• **SUPPLIED MATERIAL**:

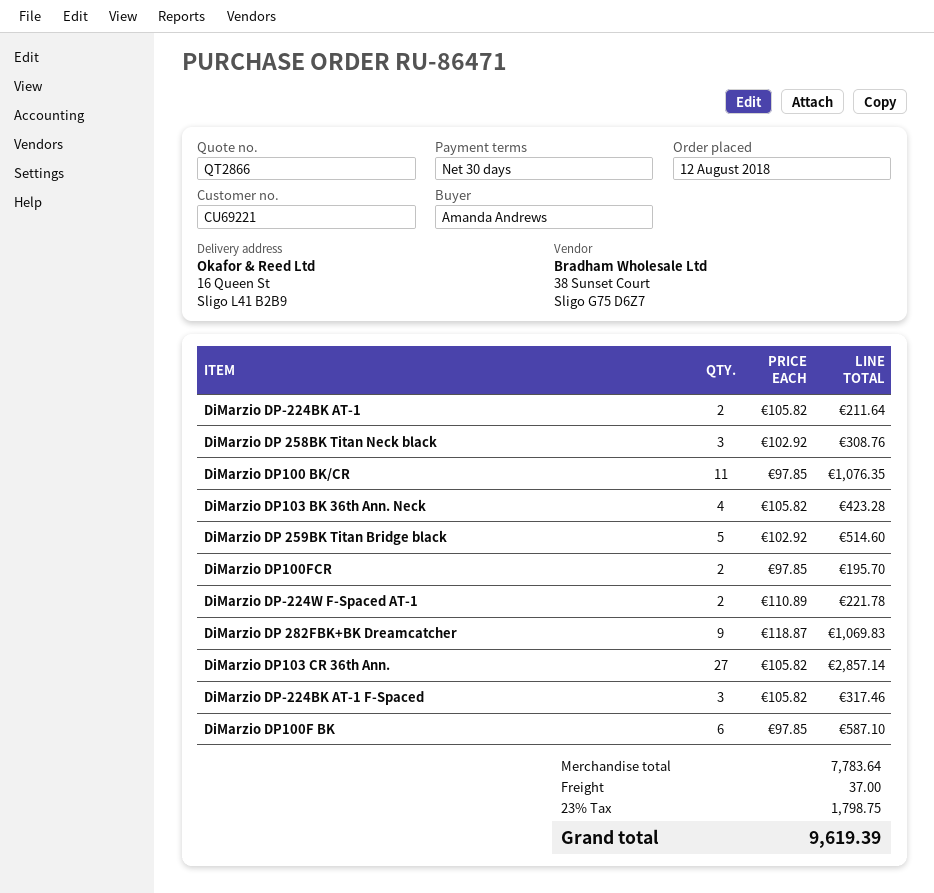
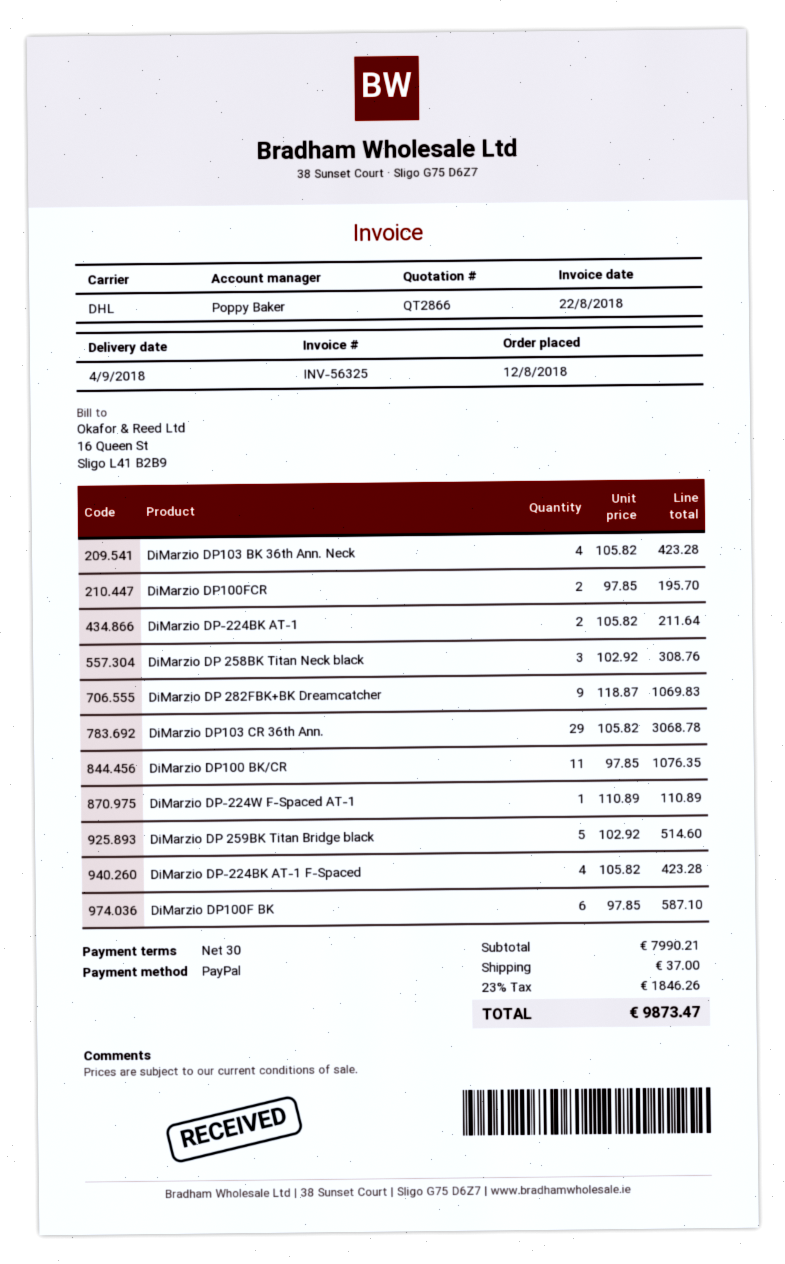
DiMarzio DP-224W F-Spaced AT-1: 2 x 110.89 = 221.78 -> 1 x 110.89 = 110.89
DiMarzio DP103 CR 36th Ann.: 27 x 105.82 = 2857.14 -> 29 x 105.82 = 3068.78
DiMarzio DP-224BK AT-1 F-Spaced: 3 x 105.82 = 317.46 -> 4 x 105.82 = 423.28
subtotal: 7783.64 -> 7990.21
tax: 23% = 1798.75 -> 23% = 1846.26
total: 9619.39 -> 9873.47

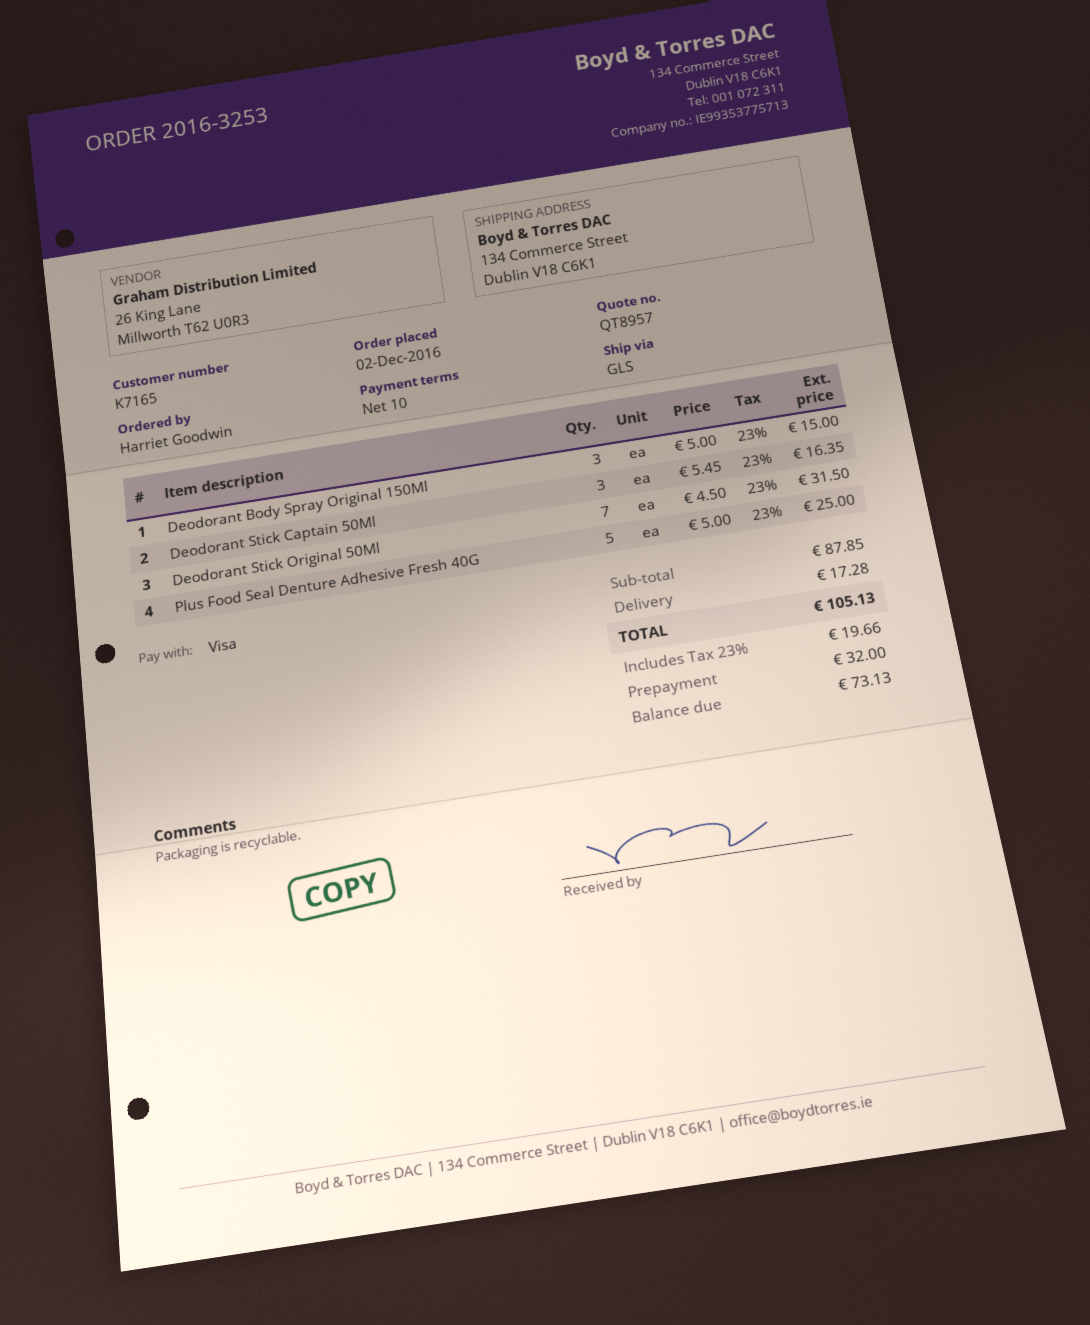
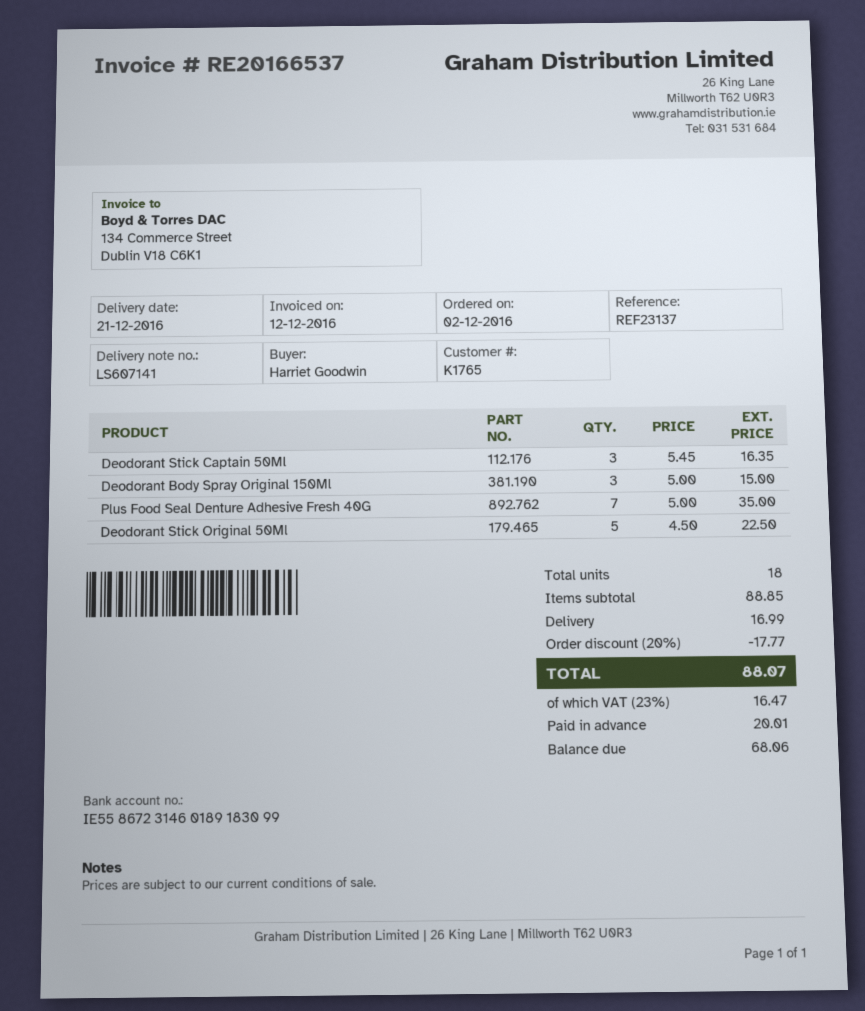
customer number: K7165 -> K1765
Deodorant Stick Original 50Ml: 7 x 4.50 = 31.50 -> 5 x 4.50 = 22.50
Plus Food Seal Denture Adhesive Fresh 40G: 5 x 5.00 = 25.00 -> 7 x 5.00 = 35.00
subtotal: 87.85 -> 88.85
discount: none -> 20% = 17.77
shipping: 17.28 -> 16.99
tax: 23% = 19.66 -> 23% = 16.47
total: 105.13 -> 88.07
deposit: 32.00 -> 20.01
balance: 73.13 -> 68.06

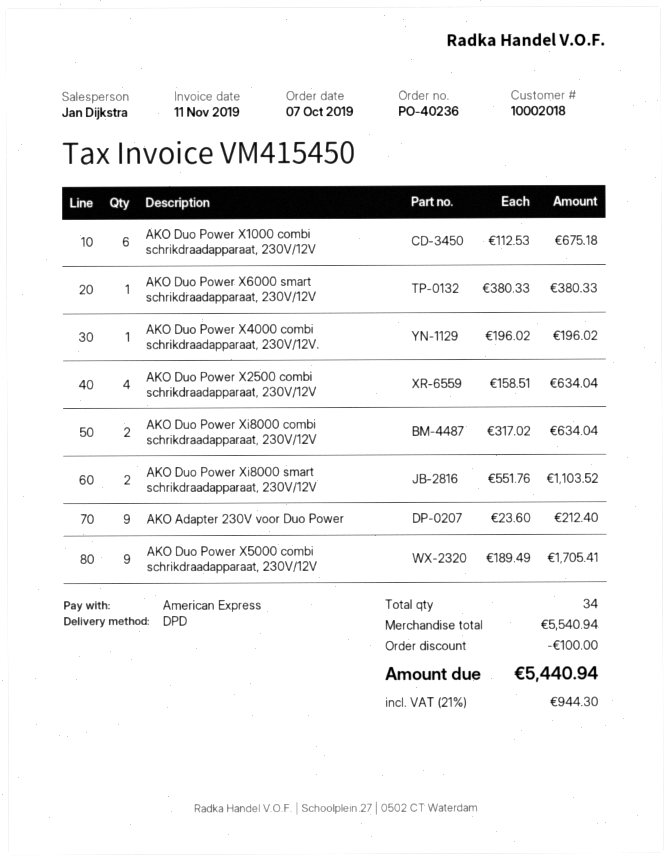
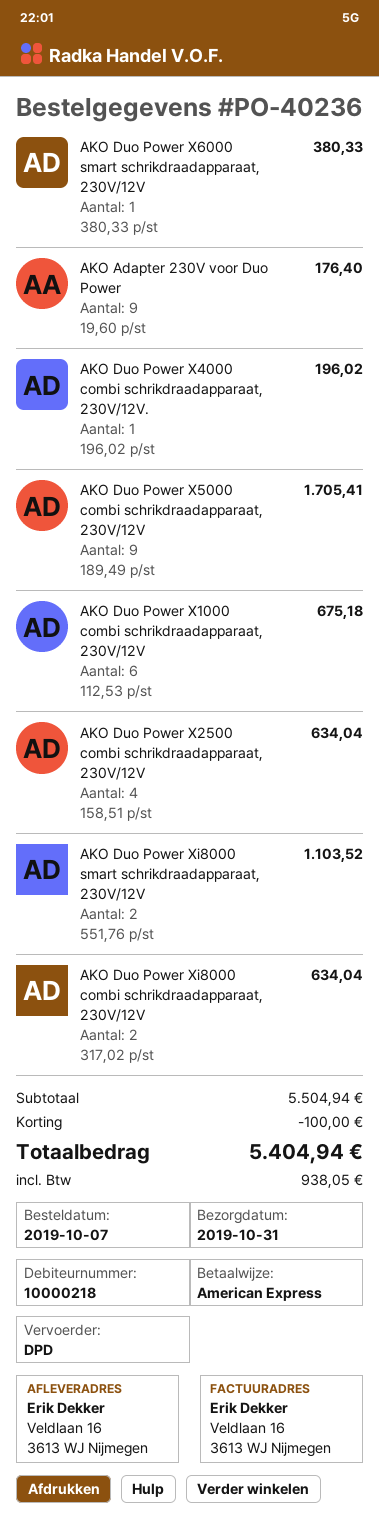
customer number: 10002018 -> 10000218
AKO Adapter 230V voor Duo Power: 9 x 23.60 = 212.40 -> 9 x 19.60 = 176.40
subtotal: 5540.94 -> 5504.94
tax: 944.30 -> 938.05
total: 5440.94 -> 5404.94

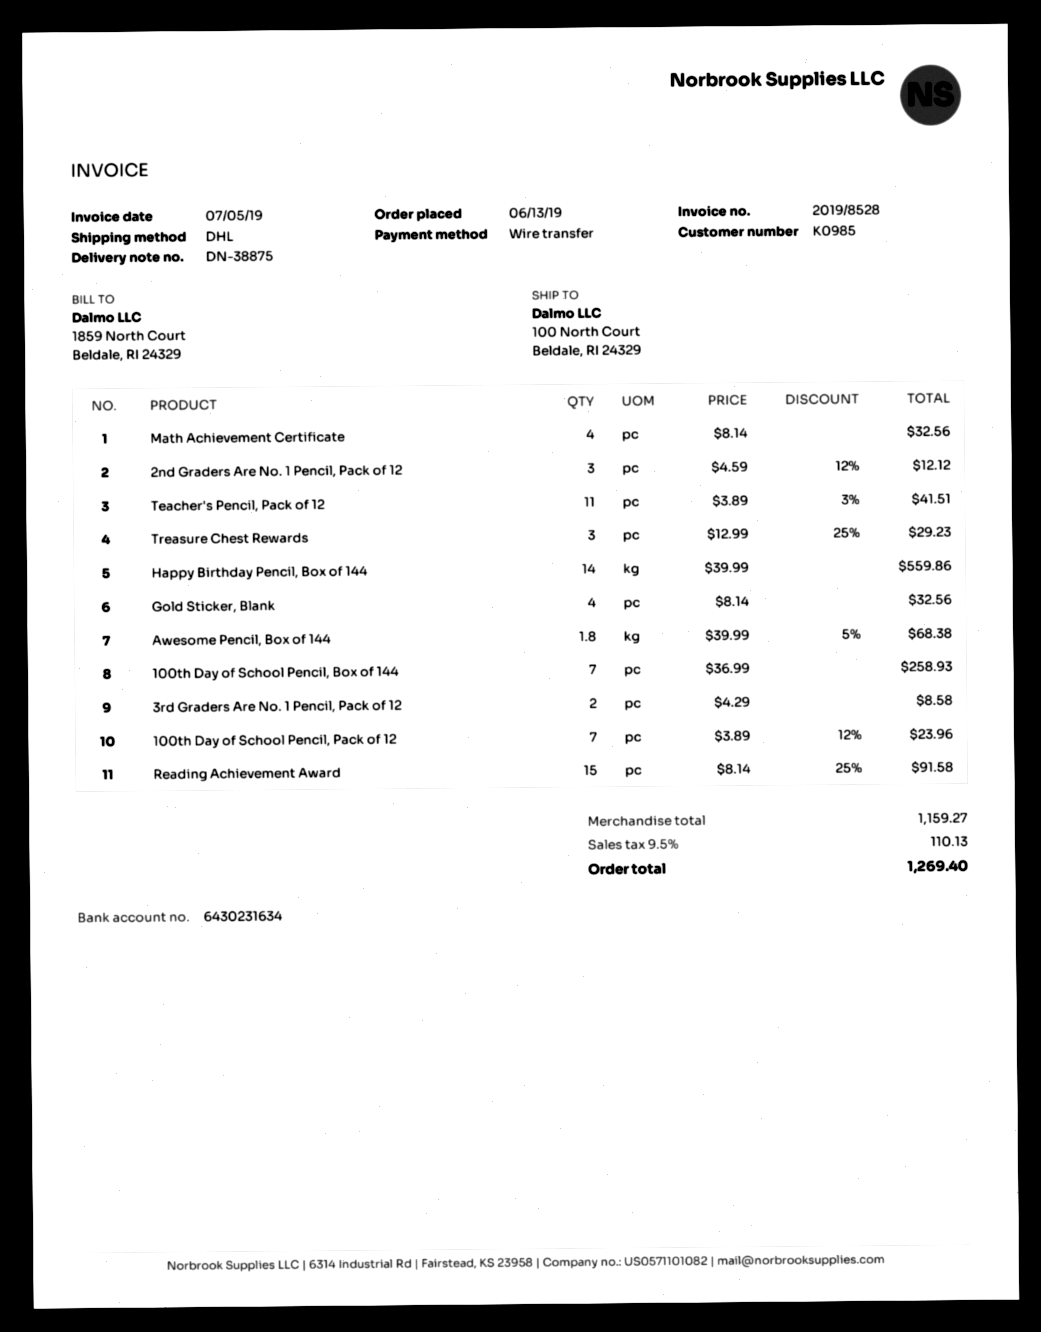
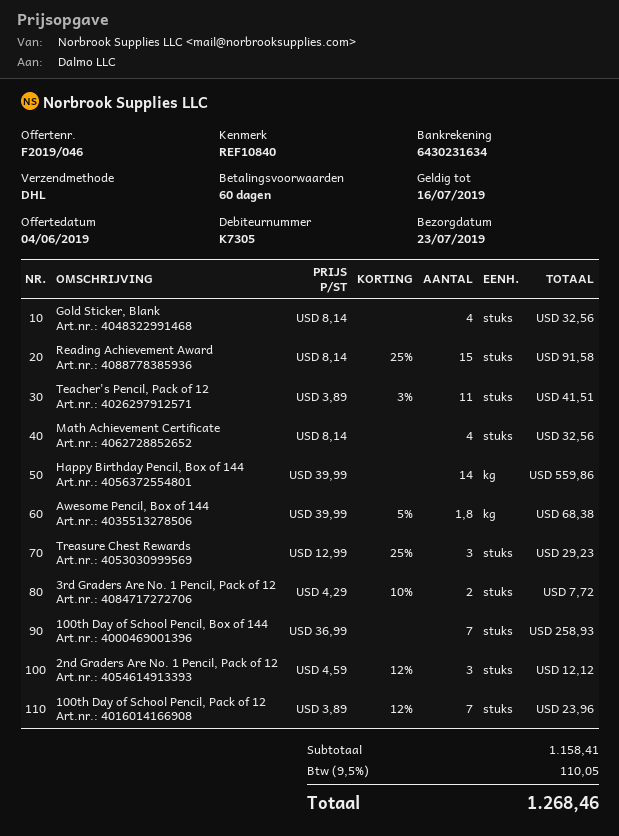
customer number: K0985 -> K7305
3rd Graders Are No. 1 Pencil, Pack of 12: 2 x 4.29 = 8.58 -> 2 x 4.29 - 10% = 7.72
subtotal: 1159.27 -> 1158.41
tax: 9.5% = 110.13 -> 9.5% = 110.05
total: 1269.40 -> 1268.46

• **YOUR OBJECTIVE**: Once the pictures are removed, copy the listing exactly.

• **WRITTEN RESPONSE**:
DiMarzio DP-224W F-Spaced AT-1: 2 x 110.89 = 221.78 -> 1 x 110.89 = 110.89
DiMarzio DP103 CR 36th Ann.: 27 x 105.82 = 2857.14 -> 29 x 105.82 = 3068.78
DiMarzio DP-224BK AT-1 F-Spaced: 3 x 105.82 = 317.46 -> 4 x 105.82 = 423.28
subtotal: 7783.64 -> 7990.21
tax: 23% = 1798.75 -> 23% = 1846.26
total: 9619.39 -> 9873.47

customer number: K7165 -> K1765
Deodorant Stick Original 50Ml: 7 x 4.50 = 31.50 -> 5 x 4.50 = 22.50
Plus Food Seal Denture Adhesive Fresh 40G: 5 x 5.00 = 25.00 -> 7 x 5.00 = 35.00
subtotal: 87.85 -> 88.85
discount: none -> 20% = 17.77
shipping: 17.28 -> 16.99
tax: 23% = 19.66 -> 23% = 16.47
total: 105.13 -> 88.07
deposit: 32.00 -> 20.01
balance: 73.13 -> 68.06

customer number: 10002018 -> 10000218
AKO Adapter 230V voor Duo Power: 9 x 23.60 = 212.40 -> 9 x 19.60 = 176.40
subtotal: 5540.94 -> 5504.94
tax: 944.30 -> 938.05
total: 5440.94 -> 5404.94

customer number: K0985 -> K7305
3rd Graders Are No. 1 Pencil, Pack of 12: 2 x 4.29 = 8.58 -> 2 x 4.29 - 10% = 7.72
subtotal: 1159.27 -> 1158.41
tax: 9.5% = 110.13 -> 9.5% = 110.05
total: 1269.40 -> 1268.46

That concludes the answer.